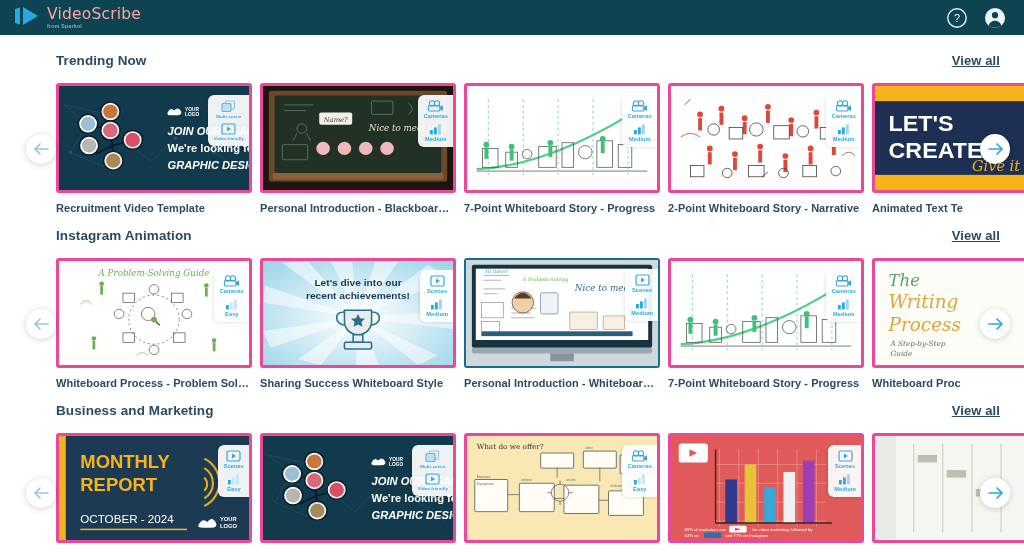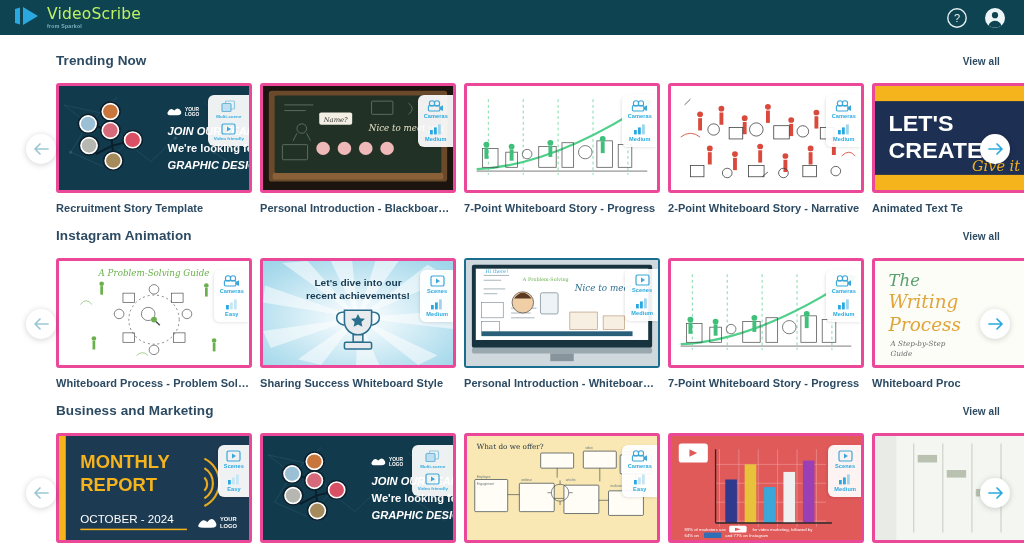--- a/index.html
+++ b/index.html
@@ -22,7 +22,7 @@
   .logo-mark { display: block; }
   .logo-text-wrap { display: flex; flex-direction: column; line-height: 1; padding-top: 1px; }
   .logo-text {
-    color: #bef264; font-size: 15.5px; letter-spacing: .2px;
+    color: #fca5a5; font-size: 15.5px; letter-spacing: .2px;
     font-family: "DejaVu Sans", sans-serif; font-weight: 400;
   }
   .logo-sub {

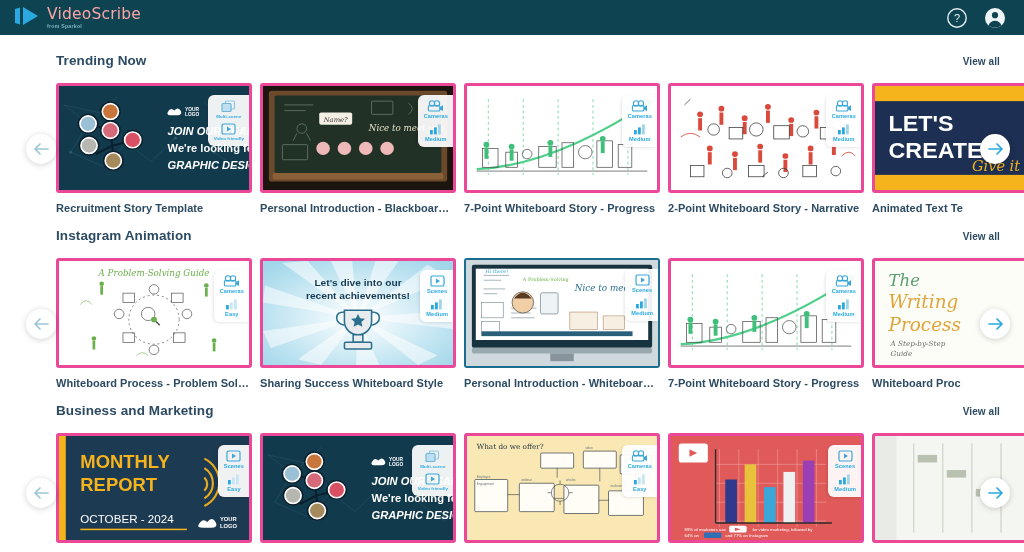--- a/index.html
+++ b/index.html
@@ -52,8 +52,8 @@
     letter-spacing: .1px;
   }
   .view-all {
-    margin-left: auto; font-size: 10px; font-weight: 700;
-    color: #2c4b63; cursor: pointer;
+    margin-left: auto; font-size: 13px; font-weight: 700;
+    color: #2c4b63; text-decoration: underline; cursor: pointer;
     letter-spacing: .1px;
   }
 

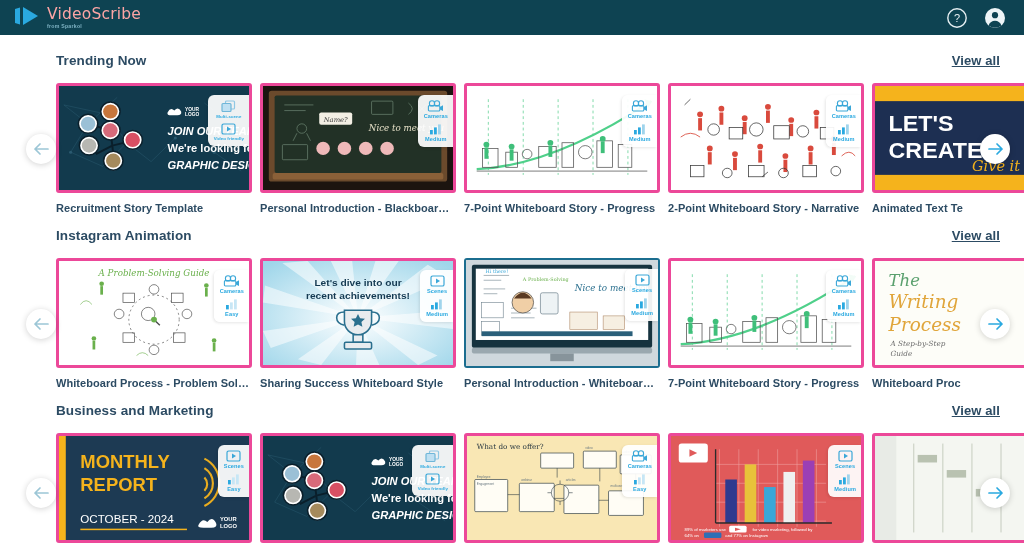--- a/index.html
+++ b/index.html
@@ -219,7 +219,7 @@
             </div>
           </div>
         </div>
-        <div class="card-title">Recruitment Story Template</div>
+        <div class="card-title">Recruitment Video Template</div>
       </div>
 
       <div class="card">

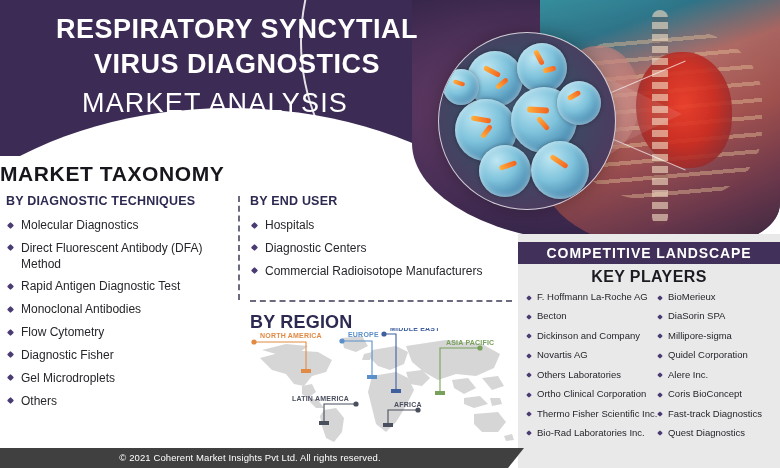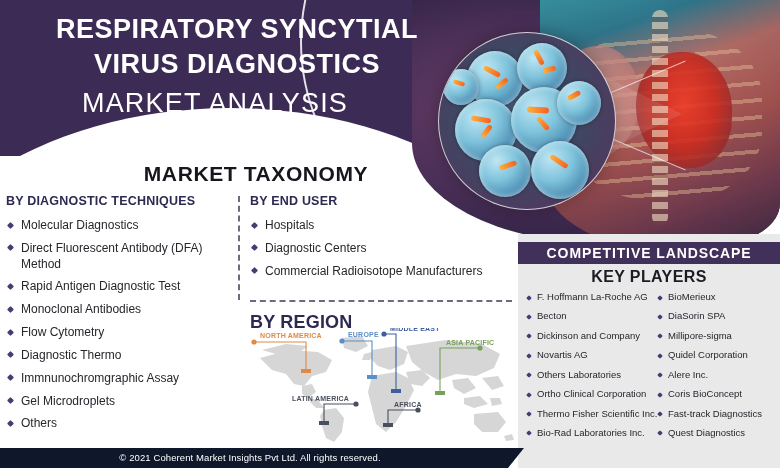--- a/index.html
+++ b/index.html
@@ -184,7 +184,7 @@
     position: absolute;
     left: 0; top: 162px;
     width: 512px;
-    text-align: center;
+    text-align: left;
     font-size: 21px;
     font-weight: bold;
     color: #16161c;

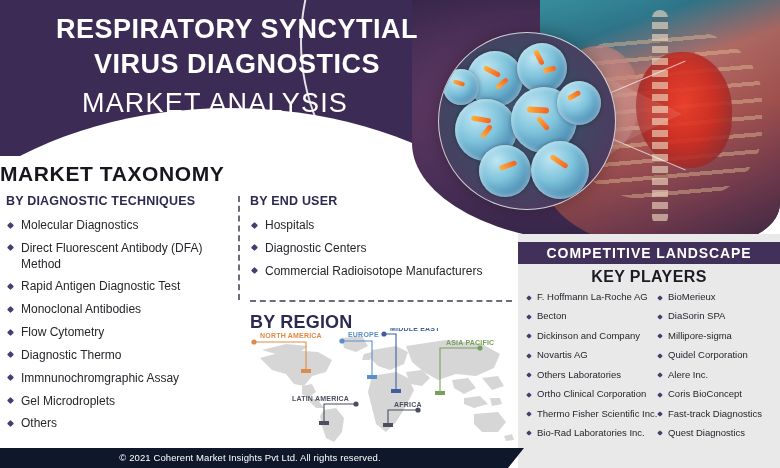--- a/index.html
+++ b/index.html
@@ -421,7 +421,7 @@
       <li>Rapid Antigen Diagnostic Test</li>
       <li>Monoclonal Antibodies</li>
       <li>Flow Cytometry</li>
-      <li>Diagnostic Thermo</li>
+      <li>Diagnostic Fisher</li>
       <li>Immnunochromgraphic Assay</li>
       <li>Gel Microdroplets</li>
       <li>Others</li>

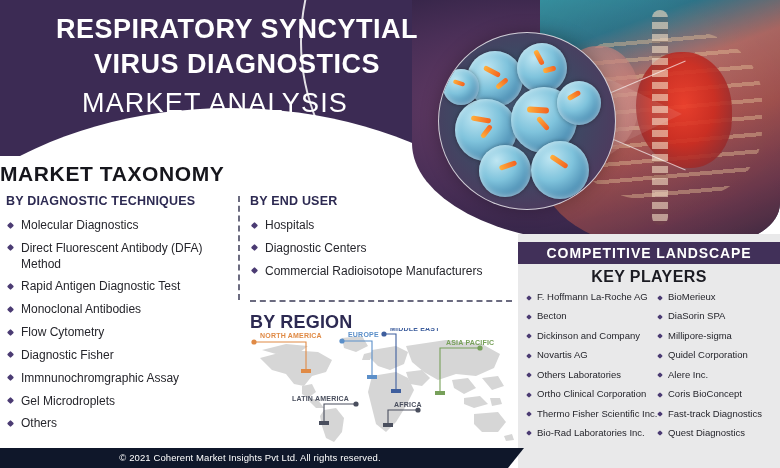--- a/index.html
+++ b/index.html
@@ -422,7 +422,6 @@
       <li>Monoclonal Antibodies</li>
       <li>Flow Cytometry</li>
       <li>Diagnostic Fisher</li>
-      <li>Immnunochromgraphic Assay</li>
       <li>Gel Microdroplets</li>
       <li>Others</li>
     </ul>

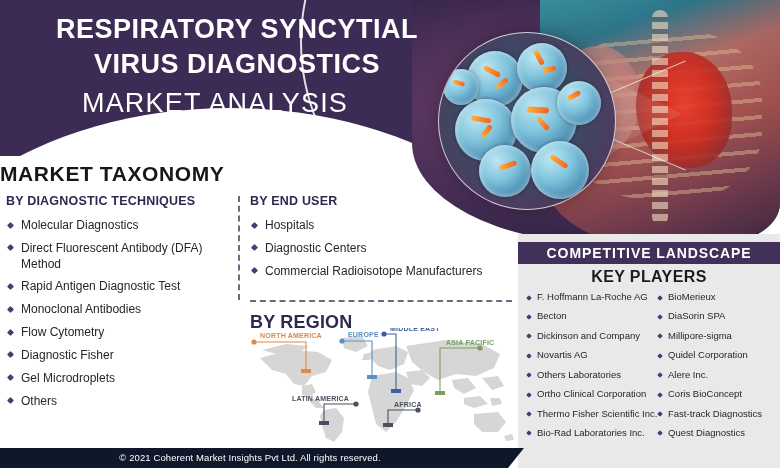--- a/index.html
+++ b/index.html
@@ -278,7 +278,7 @@
     left: 0; bottom: 0;
     width: 524px;
     height: 20px;
-    background: #0f172a;
+    background: #404040;
     z-index: 9;
     clip-path: polygon(0 0, 100% 0, calc(100% - 16px) 100%, 0 100%);
   }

******************************

**DESCRIPTION OF THE TASK:** Produce an exact copy of every line above, with the images left out.

**OUTPUT:**
--- a/index.html
+++ b/index.html
@@ -22,7 +22,7 @@
   .logo-mark { display: block; }
   .logo-text-wrap { display: flex; flex-direction: column; line-height: 1; padding-top: 1px; }
   .logo-text {
-    color: #bef264; font-size: 15.5px; letter-spacing: .2px;
+    color: #fca5a5; font-size: 15.5px; letter-spacing: .2px;
     font-family: "DejaVu Sans", sans-serif; font-weight: 400;
   }
   .logo-sub {

--- a/index.html
+++ b/index.html
@@ -52,8 +52,8 @@
     letter-spacing: .1px;
   }
   .view-all {
-    margin-left: auto; font-size: 10px; font-weight: 700;
-    color: #2c4b63; cursor: pointer;
+    margin-left: auto; font-size: 13px; font-weight: 700;
+    color: #2c4b63; text-decoration: underline; cursor: pointer;
     letter-spacing: .1px;
   }
 

--- a/index.html
+++ b/index.html
@@ -219,7 +219,7 @@
             </div>
           </div>
         </div>
-        <div class="card-title">Recruitment Story Template</div>
+        <div class="card-title">Recruitment Video Template</div>
       </div>
 
       <div class="card">

--- a/index.html
+++ b/index.html
@@ -184,7 +184,7 @@
     position: absolute;
     left: 0; top: 162px;
     width: 512px;
-    text-align: center;
+    text-align: left;
     font-size: 21px;
     font-weight: bold;
     color: #16161c;

--- a/index.html
+++ b/index.html
@@ -421,7 +421,7 @@
       <li>Rapid Antigen Diagnostic Test</li>
       <li>Monoclonal Antibodies</li>
       <li>Flow Cytometry</li>
-      <li>Diagnostic Thermo</li>
+      <li>Diagnostic Fisher</li>
       <li>Immnunochromgraphic Assay</li>
       <li>Gel Microdroplets</li>
       <li>Others</li>

--- a/index.html
+++ b/index.html
@@ -422,7 +422,6 @@
       <li>Monoclonal Antibodies</li>
       <li>Flow Cytometry</li>
       <li>Diagnostic Fisher</li>
-      <li>Immnunochromgraphic Assay</li>
       <li>Gel Microdroplets</li>
       <li>Others</li>
     </ul>

--- a/index.html
+++ b/index.html
@@ -278,7 +278,7 @@
     left: 0; bottom: 0;
     width: 524px;
     height: 20px;
-    background: #0f172a;
+    background: #404040;
     z-index: 9;
     clip-path: polygon(0 0, 100% 0, calc(100% - 16px) 100%, 0 100%);
   }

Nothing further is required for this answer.